Ich finde Nebel super: Da sieht man nicht, dass es Herbst ist.
Wirf nie Kleider weg. Deine Kinder werden Sie dereinst zur Belustigung aller an Bad Taste und Oldie Partys tragen.
Liesse man die Zürcher Stadtegierung gewähren, würde sie über Nacht jede einzelne ihrer Strassen in eine Einbahnstrasse umwandeln. In beide Richtungen.
Wir sollten uns überlegen, statt der Nati den FC Basel an die Fussballweltmeisterschaft nach Brasilien zu schicken. Und an den Eurovision Song Contest.
Welch lieblicher Gesang der funkensprühenden Gleisschleifmaschine vor dem Haus,
welch holder Klang des Eisencontainer über den Asphalt zerrenden Baggers hinter dem Haus
und welch frohe Melodei der widerspenstige Stahltüren vom Stahlahmen trennende Kreissäge im Treppenaus.
Ja, hier ist was los, hier zieh’ ich nicht aus!
Sagen Sie mal, wie lange dauerts eigentlich noch, bis unser Lift fertig montiert ist? – Keine Ahnung, Sie sind unser Versuchskaninchen. – Gut, ich benutze dann mal die Treppe. Für die nächsten 20 Jahre.
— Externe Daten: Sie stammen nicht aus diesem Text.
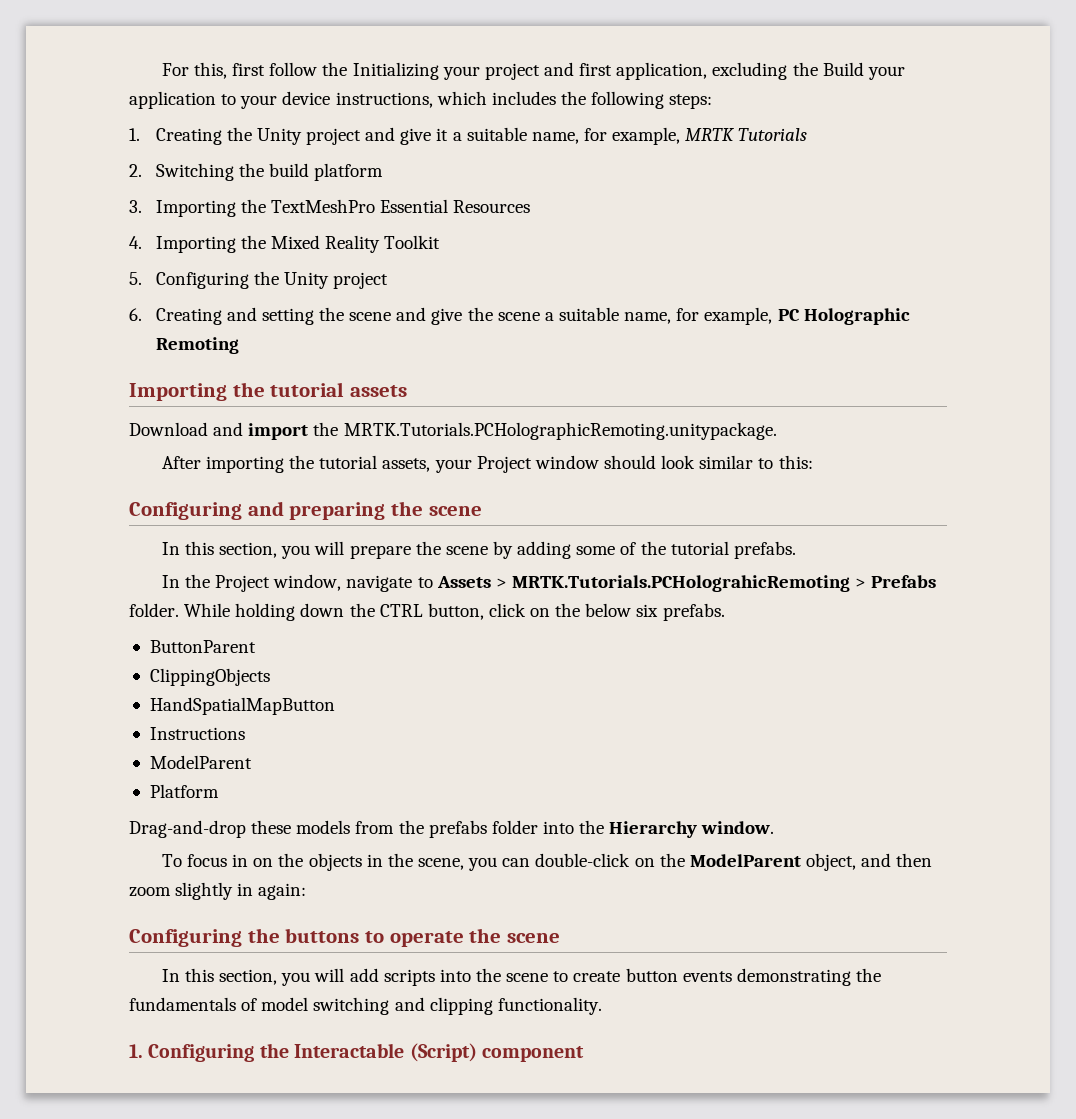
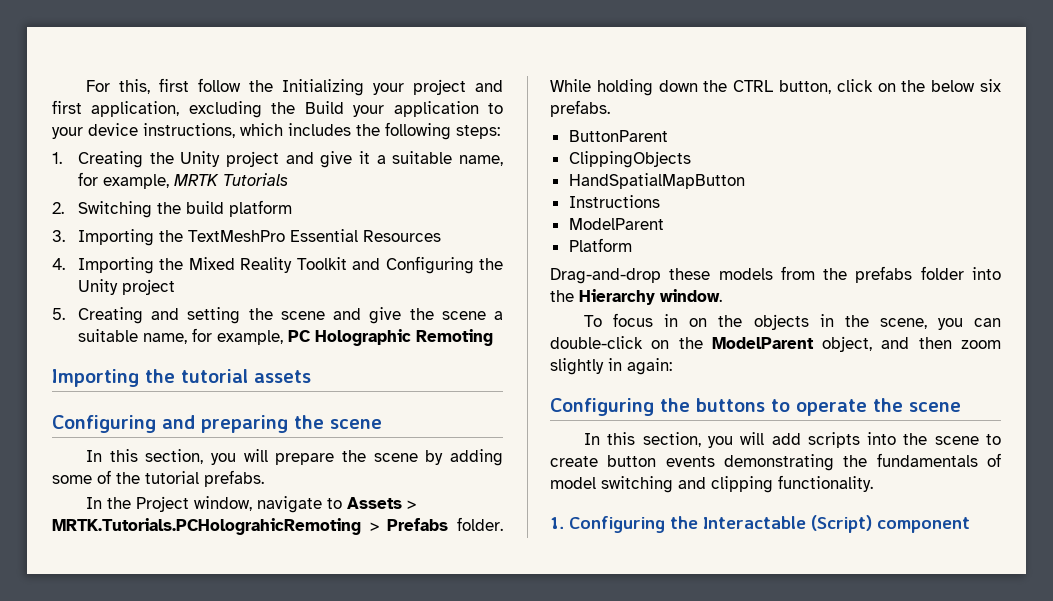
- 4. Importing the Mixed Reality Toolkit
- 5. Configuring the Unity project
+ 4. Importing the Mixed Reality Toolkit and Configuring the Unity project
- 6. Creating and setting the scene and give the scene a suitable name, for example, PC Holographic Remoting
+ 5. Creating and setting the scene and give the scene a suitable name, for example, PC Holographic Remoting
- Download and import the MRTK.Tutorials.PCHolographicRemoting.unitypackage.
- After importing the tutorial assets, your Project window should look similar to this:

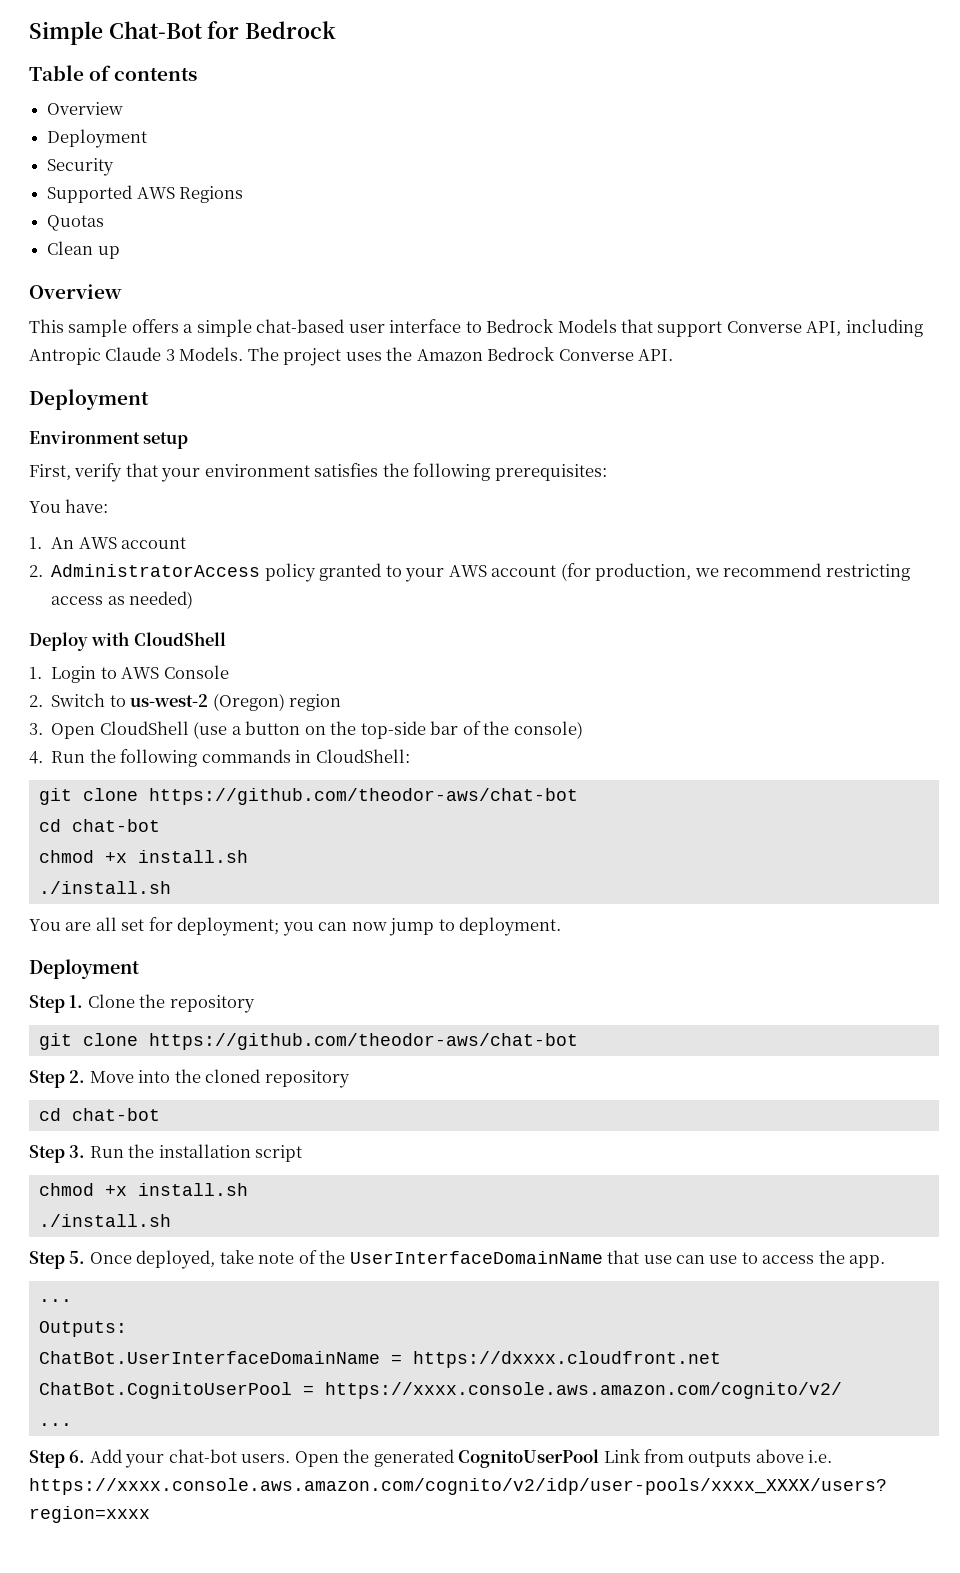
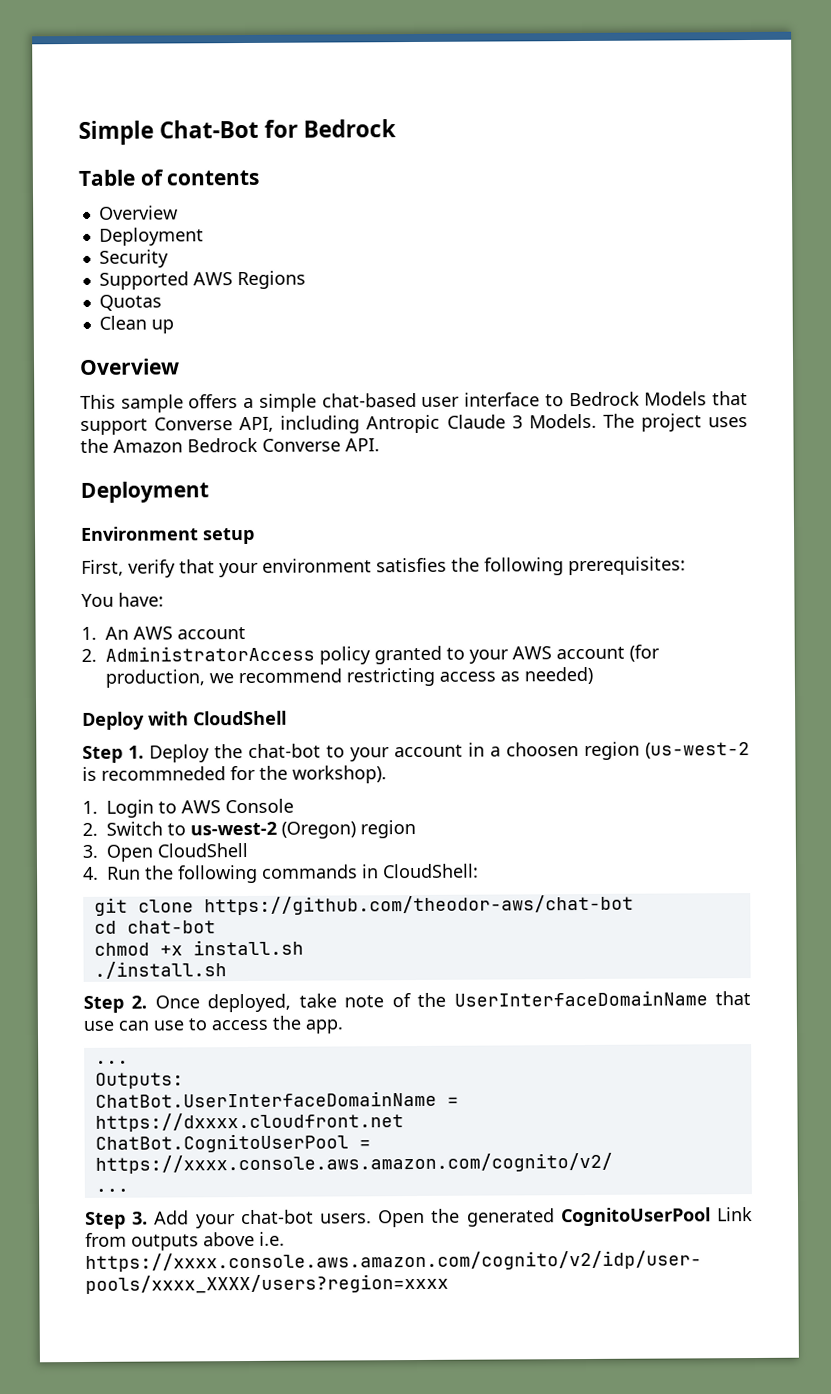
+ Step 1. Deploy the chat-bot to your account in a choosen region (us-west-2 is recommneded for the workshop).
- 3. Open CloudShell (use a button on the top-side bar of the console)
+ 3. Open CloudShell
- You are all set for deployment; you can now jump to deployment.
- Deployment
- Step 1. Clone the repository
- git clone https://github.com/theodor-aws/chat-bot
- Step 2. Move into the cloned repository
- cd chat-bot
- Step 3. Run the installation script
- chmod +x install.sh
- ./install.sh
- Step 5. Once deployed, take note of the UserInterfaceDomainName that use can use to access the app.
+ Step 2. Once deployed, take note of the UserInterfaceDomainName that use can use to access the app.
- Step 6. Add your chat-bot users.
+ Step 3. Add your chat-bot users.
Neulich auf dem Markt in Warschau
Mir egal, dass die NSA nun auch noch meinen Fingerabdruck will. Von mir aus kack’ ich denen auch in ein Tupperware und uriniere in einen Plastickbecher. Wo darf ich die Ware hinschicken? Ach, ihr habt bereits mein Klo…? Auch recht.
Die Kunst auf dem Nachhauseflug besteht darin, das Handgepäck mit einer Leichtigkeit zu behandeln, als wäre es ein Fliegengewicht und nicht 1000 Kilogramm schwer.